» EXERCISE OBJECTIVE
I would like you to output every record below exactly, apart from the pictures.

_ _ _

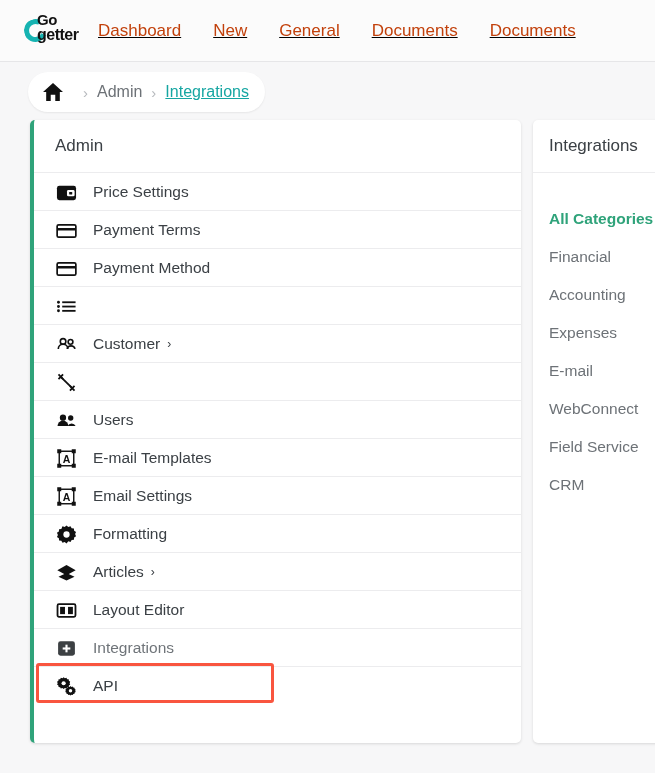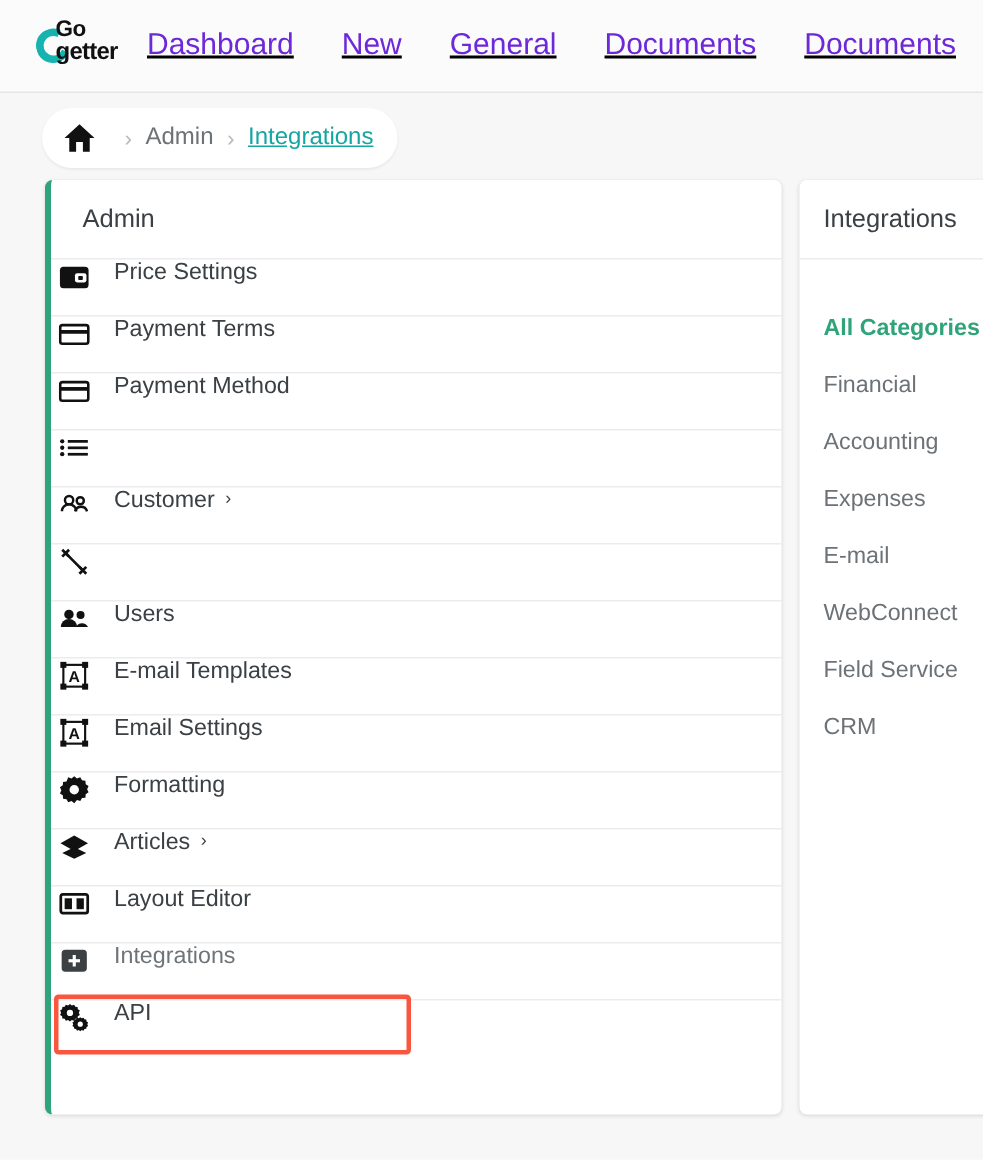--- a/index.html
+++ b/index.html
@@ -41,8 +41,8 @@
   .logo-getter { font-size: 16px; display: block; letter-spacing: -0.5px; }
 
   .nav-item {
-    font-size: 20px;
-    color: #6d28d9;
+    font-size: 17px;
+    color: #c2410c;
     margin-right: 32px;
     white-space: nowrap;
     cursor: pointer;

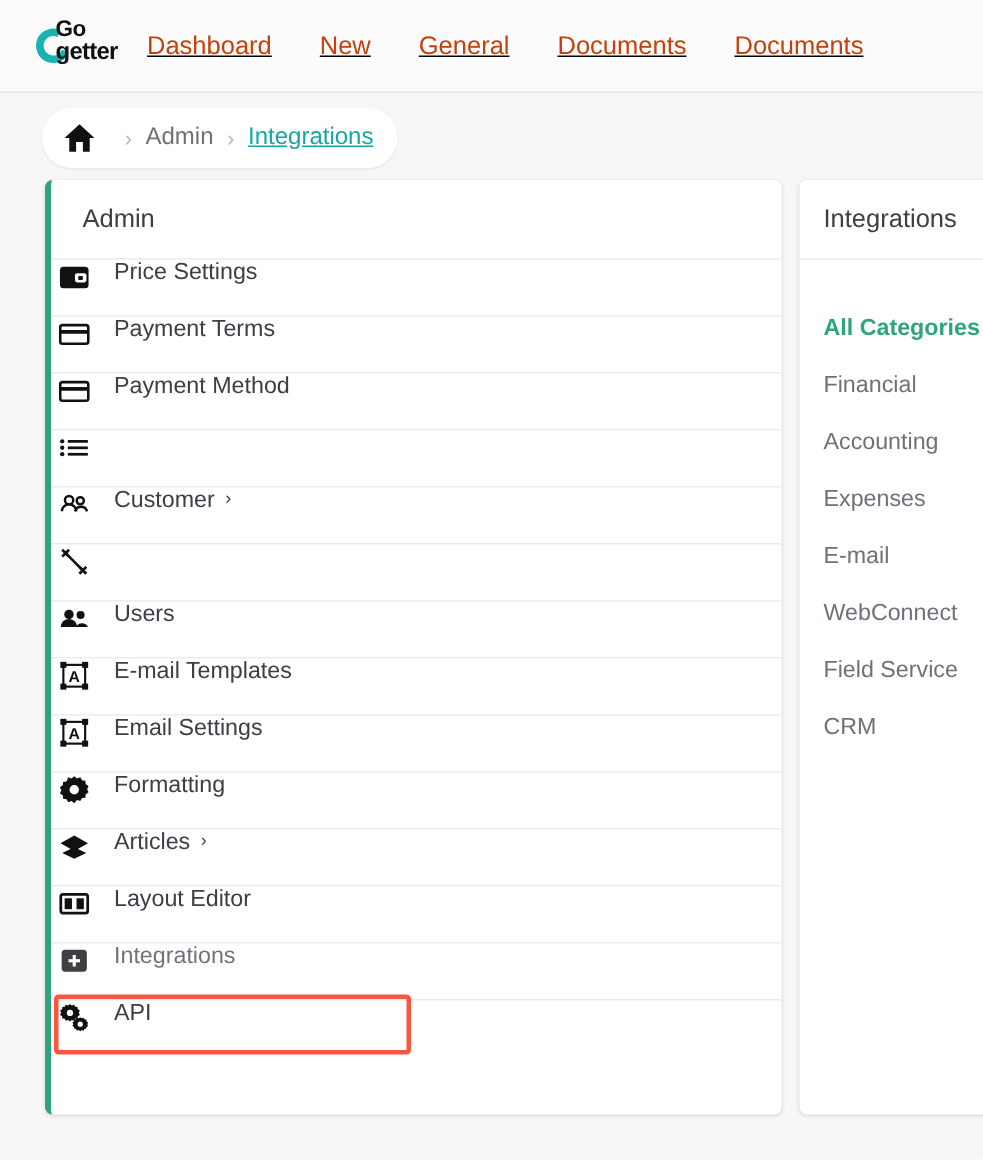--- a/index.html
+++ b/index.html
@@ -91,8 +91,8 @@
   }
   .menu-row {
     height: 38px;
-    display: flex; 
-    padding-left: 4px;
+    display: flex; align-items: center;
+    padding-left: 21px;
     cursor: pointer;
     position: relative;
   }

_ _ _

» ANSWER SPACE
--- a/index.html
+++ b/index.html
@@ -41,8 +41,8 @@
   .logo-getter { font-size: 16px; display: block; letter-spacing: -0.5px; }
 
   .nav-item {
-    font-size: 20px;
-    color: #6d28d9;
+    font-size: 17px;
+    color: #c2410c;
     margin-right: 32px;
     white-space: nowrap;
     cursor: pointer;

--- a/index.html
+++ b/index.html
@@ -91,8 +91,8 @@
   }
   .menu-row {
     height: 38px;
-    display: flex; 
-    padding-left: 4px;
+    display: flex; align-items: center;
+    padding-left: 21px;
     cursor: pointer;
     position: relative;
   }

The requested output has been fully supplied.